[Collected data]
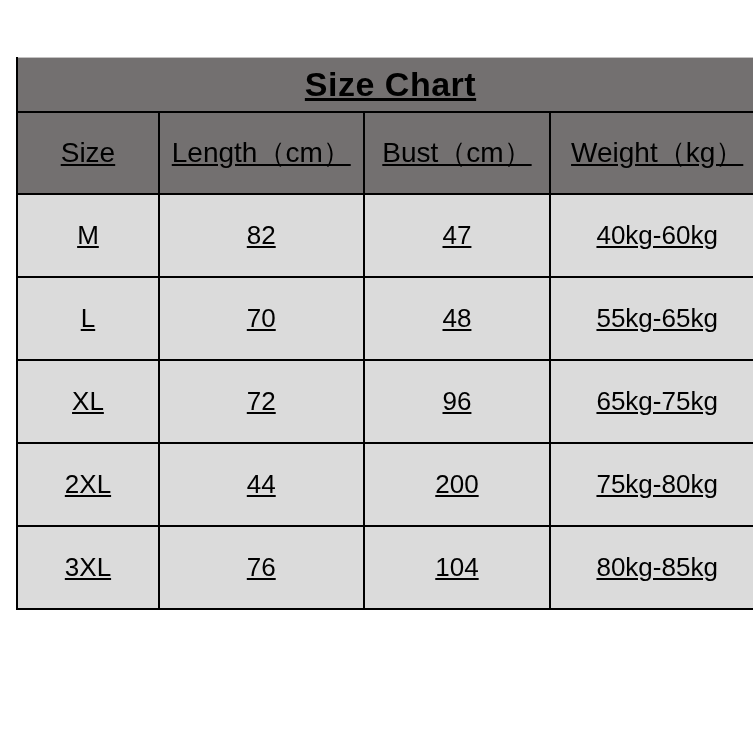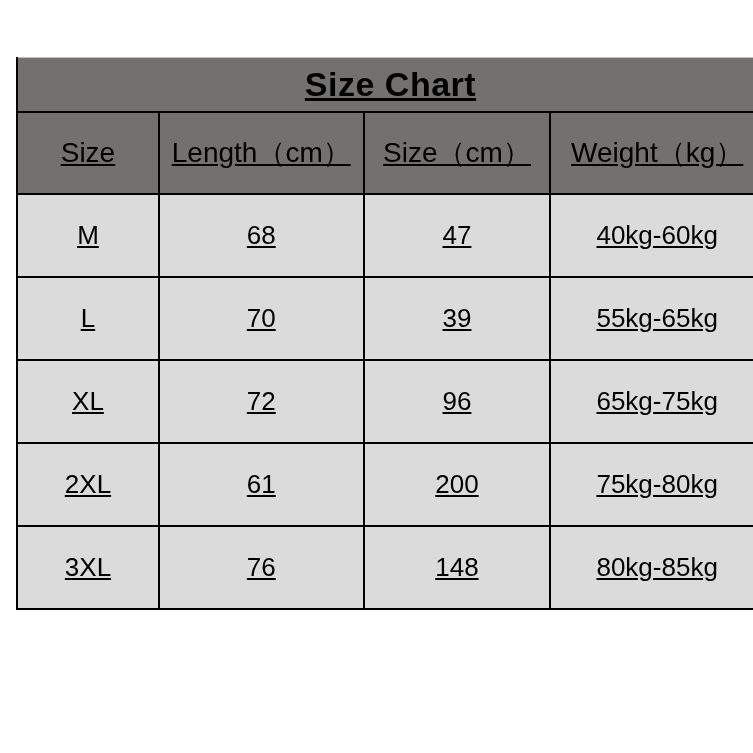--- a/index.html
+++ b/index.html
@@ -65,50 +65,50 @@
       <col style="width:25%">
       <col style="width:28.6%">
     </colgroup>
     <thead>
       <tr class="title-row">
         <th colspan="4">Size Chart</th>
       </tr>
       <tr class="header-row">
         <th>Size</th>
         <th>Length（cm）</th>
-        <th>Size（cm）</th>
+        <th>Bust（cm）</th>
         <th>Weight（kg）</th>
       </tr>
     </thead>
     <tbody>
       <tr>
         <td>M</td>
-        <td>68</td>
+        <td>82</td>
         <td>47</td>
         <td>40kg-60kg</td>
       </tr>
       <tr>
         <td>L</td>
         <td>70</td>
-        <td>39</td>
+        <td>48</td>
         <td>55kg-65kg</td>
       </tr>
       <tr>
         <td>XL</td>
         <td>72</td>
         <td>96</td>
         <td>65kg-75kg</td>
       </tr>
       <tr>
         <td>2XL</td>
-        <td>61</td>
+        <td>44</td>
         <td>200</td>
         <td>75kg-80kg</td>
       </tr>
       <tr>
         <td>3XL</td>
         <td>76</td>
-        <td>148</td>
+        <td>104</td>
         <td>80kg-85kg</td>
       </tr>
     </tbody>
   </table>
 </div>
 
 </body></html>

WHAT THE EXERCISE ASKS. With the pictures left out, write out all of the data exactly.

COMPLETED TASK.
--- a/index.html
+++ b/index.html
@@ -65,50 +65,50 @@
       <col style="width:25%">
       <col style="width:28.6%">
     </colgroup>
     <thead>
       <tr class="title-row">
         <th colspan="4">Size Chart</th>
       </tr>
       <tr class="header-row">
         <th>Size</th>
         <th>Length（cm）</th>
-        <th>Size（cm）</th>
+        <th>Bust（cm）</th>
         <th>Weight（kg）</th>
       </tr>
     </thead>
     <tbody>
       <tr>
         <td>M</td>
-        <td>68</td>
+        <td>82</td>
         <td>47</td>
         <td>40kg-60kg</td>
       </tr>
       <tr>
         <td>L</td>
         <td>70</td>
-        <td>39</td>
+        <td>48</td>
         <td>55kg-65kg</td>
       </tr>
       <tr>
         <td>XL</td>
         <td>72</td>
         <td>96</td>
         <td>65kg-75kg</td>
       </tr>
       <tr>
         <td>2XL</td>
-        <td>61</td>
+        <td>44</td>
         <td>200</td>
         <td>75kg-80kg</td>
       </tr>
       <tr>
         <td>3XL</td>
         <td>76</td>
-        <td>148</td>
+        <td>104</td>
         <td>80kg-85kg</td>
       </tr>
     </tbody>
   </table>
 </div>
 
 </body></html>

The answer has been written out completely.